- _Task requirements_
Set down exactly the lines below, starting at the one that contains "height: 157px ->" and ending at the one that contains "-> <div> <div>MCKOY</div>", with both of those lines included and nothing else.

== Records supplied ==

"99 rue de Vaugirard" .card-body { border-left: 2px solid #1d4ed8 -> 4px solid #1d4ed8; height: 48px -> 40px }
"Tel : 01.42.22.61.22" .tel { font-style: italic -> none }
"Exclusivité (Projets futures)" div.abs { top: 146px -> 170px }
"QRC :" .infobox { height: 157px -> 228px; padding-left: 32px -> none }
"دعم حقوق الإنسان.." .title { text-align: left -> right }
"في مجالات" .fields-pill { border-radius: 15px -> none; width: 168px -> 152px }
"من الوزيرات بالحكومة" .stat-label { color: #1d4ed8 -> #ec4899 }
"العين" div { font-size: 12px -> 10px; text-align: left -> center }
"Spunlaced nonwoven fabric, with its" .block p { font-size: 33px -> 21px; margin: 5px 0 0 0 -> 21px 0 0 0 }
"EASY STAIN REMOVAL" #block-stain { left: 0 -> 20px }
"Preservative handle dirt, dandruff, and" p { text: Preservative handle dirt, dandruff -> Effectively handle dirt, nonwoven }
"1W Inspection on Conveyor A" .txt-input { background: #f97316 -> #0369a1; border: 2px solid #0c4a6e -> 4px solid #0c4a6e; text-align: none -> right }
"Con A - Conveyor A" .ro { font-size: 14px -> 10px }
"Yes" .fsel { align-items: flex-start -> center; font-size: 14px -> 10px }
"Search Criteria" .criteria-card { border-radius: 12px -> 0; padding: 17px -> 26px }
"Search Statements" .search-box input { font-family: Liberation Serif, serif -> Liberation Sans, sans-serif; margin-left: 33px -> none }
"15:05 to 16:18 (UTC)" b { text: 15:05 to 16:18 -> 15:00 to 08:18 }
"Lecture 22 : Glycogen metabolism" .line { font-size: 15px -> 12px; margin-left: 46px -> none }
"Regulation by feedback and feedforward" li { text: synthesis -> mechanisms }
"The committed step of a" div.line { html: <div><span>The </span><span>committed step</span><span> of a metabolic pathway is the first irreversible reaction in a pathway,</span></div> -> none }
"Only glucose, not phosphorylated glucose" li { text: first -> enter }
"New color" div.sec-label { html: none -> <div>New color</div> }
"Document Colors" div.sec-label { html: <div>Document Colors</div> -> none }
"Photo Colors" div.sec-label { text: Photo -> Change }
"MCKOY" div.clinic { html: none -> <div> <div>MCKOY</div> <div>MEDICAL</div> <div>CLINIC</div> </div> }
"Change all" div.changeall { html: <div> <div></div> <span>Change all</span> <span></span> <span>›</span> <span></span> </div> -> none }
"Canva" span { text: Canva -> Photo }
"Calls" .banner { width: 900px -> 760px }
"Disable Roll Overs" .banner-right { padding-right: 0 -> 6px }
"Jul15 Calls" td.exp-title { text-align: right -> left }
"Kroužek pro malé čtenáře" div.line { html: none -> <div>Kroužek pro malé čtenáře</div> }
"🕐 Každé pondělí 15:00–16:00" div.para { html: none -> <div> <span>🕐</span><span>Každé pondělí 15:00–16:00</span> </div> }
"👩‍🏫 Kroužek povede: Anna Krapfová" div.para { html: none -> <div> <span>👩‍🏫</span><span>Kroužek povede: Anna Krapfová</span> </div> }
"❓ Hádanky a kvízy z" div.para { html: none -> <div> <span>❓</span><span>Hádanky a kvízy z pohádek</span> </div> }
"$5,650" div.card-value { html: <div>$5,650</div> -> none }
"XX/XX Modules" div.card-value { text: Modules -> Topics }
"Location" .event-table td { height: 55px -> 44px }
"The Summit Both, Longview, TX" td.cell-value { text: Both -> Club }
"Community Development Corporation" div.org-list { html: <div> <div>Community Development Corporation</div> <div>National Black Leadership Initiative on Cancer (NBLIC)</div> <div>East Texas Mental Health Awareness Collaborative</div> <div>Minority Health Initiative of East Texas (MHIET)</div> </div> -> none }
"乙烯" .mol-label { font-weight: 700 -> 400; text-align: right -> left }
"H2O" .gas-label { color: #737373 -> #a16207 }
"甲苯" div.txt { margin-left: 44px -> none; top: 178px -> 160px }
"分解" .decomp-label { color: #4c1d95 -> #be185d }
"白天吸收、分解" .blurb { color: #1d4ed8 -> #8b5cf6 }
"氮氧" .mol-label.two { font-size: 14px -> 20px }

===

- _Result_
"QRC :" .infobox { height: 157px -> 228px; padding-left: 32px -> none }
"دعم حقوق الإنسان.." .title { text-align: left -> right }
"في مجالات" .fields-pill { border-radius: 15px -> none; width: 168px -> 152px }
"من الوزيرات بالحكومة" .stat-label { color: #1d4ed8 -> #ec4899 }
"العين" div { font-size: 12px -> 10px; text-align: left -> center }
"Spunlaced nonwoven fabric, with its" .block p { font-size: 33px -> 21px; margin: 5px 0 0 0 -> 21px 0 0 0 }
"EASY STAIN REMOVAL" #block-stain { left: 0 -> 20px }
"Preservative handle dirt, dandruff, and" p { text: Preservative handle dirt, dandruff -> Effectively handle dirt, nonwoven }
"1W Inspection on Conveyor A" .txt-input { background: #f97316 -> #0369a1; border: 2px solid #0c4a6e -> 4px solid #0c4a6e; text-align: none -> right }
"Con A - Conveyor A" .ro { font-size: 14px -> 10px }
"Yes" .fsel { align-items: flex-start -> center; font-size: 14px -> 10px }
"Search Criteria" .criteria-card { border-radius: 12px -> 0; padding: 17px -> 26px }
"Search Statements" .search-box input { font-family: Liberation Serif, serif -> Liberation Sans, sans-serif; margin-left: 33px -> none }
"15:05 to 16:18 (UTC)" b { text: 15:05 to 16:18 -> 15:00 to 08:18 }
"Lecture 22 : Glycogen metabolism" .line { font-size: 15px -> 12px; margin-left: 46px -> none }
"Regulation by feedback and feedforward" li { text: synthesis -> mechanisms }
"The committed step of a" div.line { html: <div><span>The </span><span>committed step</span><span> of a metabolic pathway is the first irreversible reaction in a pathway,</span></div> -> none }
"Only glucose, not phosphorylated glucose" li { text: first -> enter }
"New color" div.sec-label { html: none -> <div>New color</div> }
"Document Colors" div.sec-label { html: <div>Document Colors</div> -> none }
"Photo Colors" div.sec-label { text: Photo -> Change }
"MCKOY" div.clinic { html: none -> <div> <div>MCKOY</div> <div>MEDICAL</div> <div>CLINIC</div> </div> }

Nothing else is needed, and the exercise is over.